La sua nomina a vicepresidente dell’Emilia-Romagna è quindi una buona notizia per i suoi cittadini, che in massa l’hanno votata, portandola ad avere il miglior risultato elettorale della competizione con oltre 22mila preferenze, non solo per la sua indiscutibile capacità politica di aggregare tanti “orfani e figli unici” di un’idea di società diversa, ma soprattutto per la sua credibilità politica, costruita in 5 anni di intenso lavoro da europarlamentare con indiscutibili successi che solo recentemente qualcuno le ha finalmente riconosciuto.
Cosa di cui si sono accorti in pochi, anche per via della sonnacchiosa stampa “progressista” che ci ritroviamo, sempre un passo indietro rispetto alle notizie che contano davvero (ma sempre in prima fila a pubblicare il video del gossip di turno nella famosa “colonnina destra” del proprio sito, vetrina del trash da far quasi impallidire Dagospia).
Ogni settimana tornava da Bruxelles (che non ha mai praticamente visto nei weekend, come mi ha detto un anno e mezzo fa) e faceva comizi e incontri in lungo e in largo per la sua regione e il resto d’Italia, mantenendo il rapporto con l’elettorato.
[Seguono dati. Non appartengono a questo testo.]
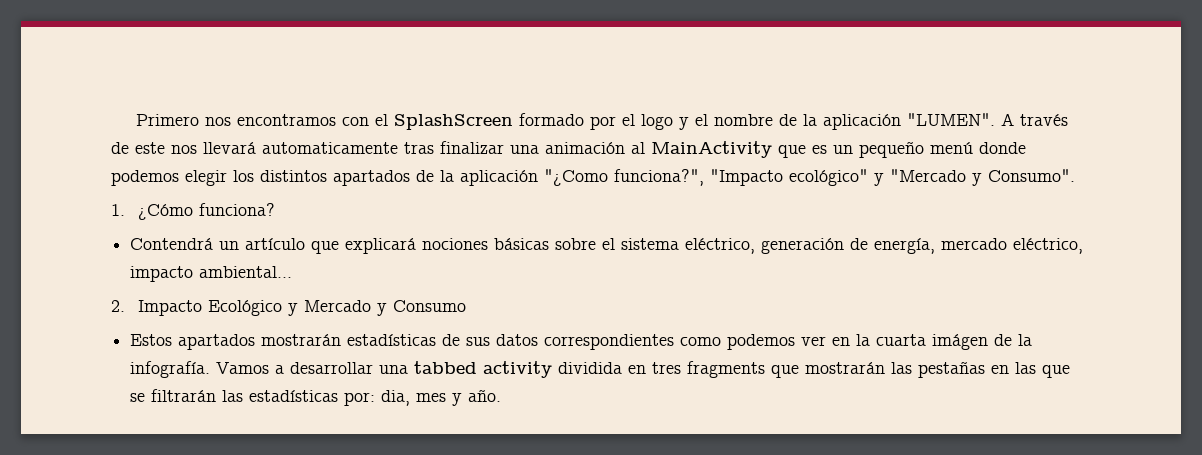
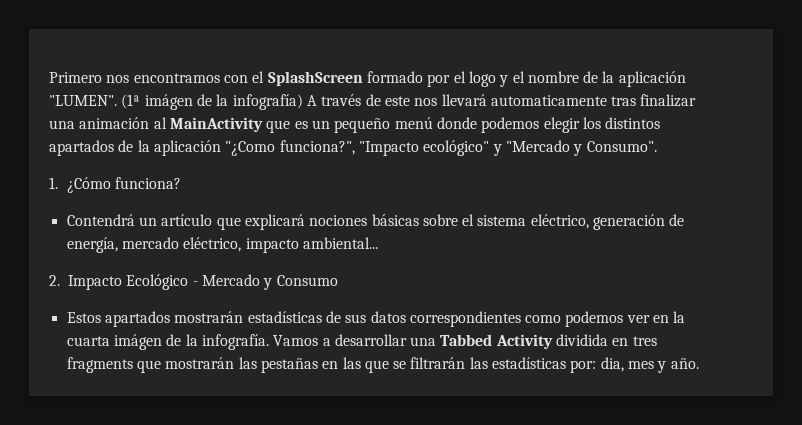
(996, 119) none -> [121,94,303,110] (1ª imágen de la infografía)
[287,303,298,316] y -> [192,281,198,286] -
[414,361,553,378] tabbed activity -> [440,334,553,349] Tabbed Activity

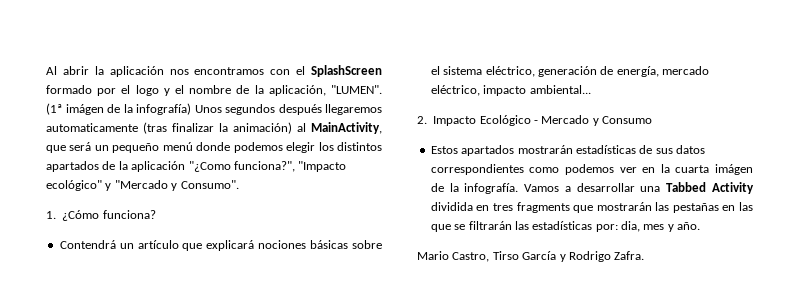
[49,72,102,83] Primero -> [46,66,164,77] Al abrir la aplicación
[618,71,686,87] aplicación -> [268,85,326,96] aplicación,
[306,94,697,107] [49,117,308,133] A través de este nos llevará automaticamente tras finalizar una animación al MainActivity que es -> [194,104,382,115] [46,122,382,134] [46,142,92,153] Unos segundos después llegaremos automaticamente (tras finalizar la animación) al MainActivity, que será
(699, 363) none -> [417,251,645,262] // Mario Castro, Tirso García y Rodrigo Zafra.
Ha sempre evitato di fare polemiche pubbliche su bagatelle da piccola politica, mentre si è sempre battuta sulle questioni che contavano davvero, mostrando una concretezza invidiabile, se paragonata alle vagonate di retorica e parole senza senso pronunciate da gente tipo Di Maio, per fare un esempio che capiamo tutti.
Il suo successo e il suo nuovo incarico, che saprà portare avanti in maniera egregia, aprono finalmente uno spiraglio per tornare a immaginare, pensare e soprattutto alimentare un nuovo alfabeto ideale della Sinistra che dia finalmente qualcosa di ben più che decente da votare ai tanti giovani che non si riconoscono più nell’attuale offerta politica. Non sarà certo una passeggiata, ma non deve e non farà tutto da sola, anche perché è capace di fare squadra e non si circonda di zelanti yesmen: alla fine soprattutto per questo si merita ampiamente il titolo di “Elly la Grande“.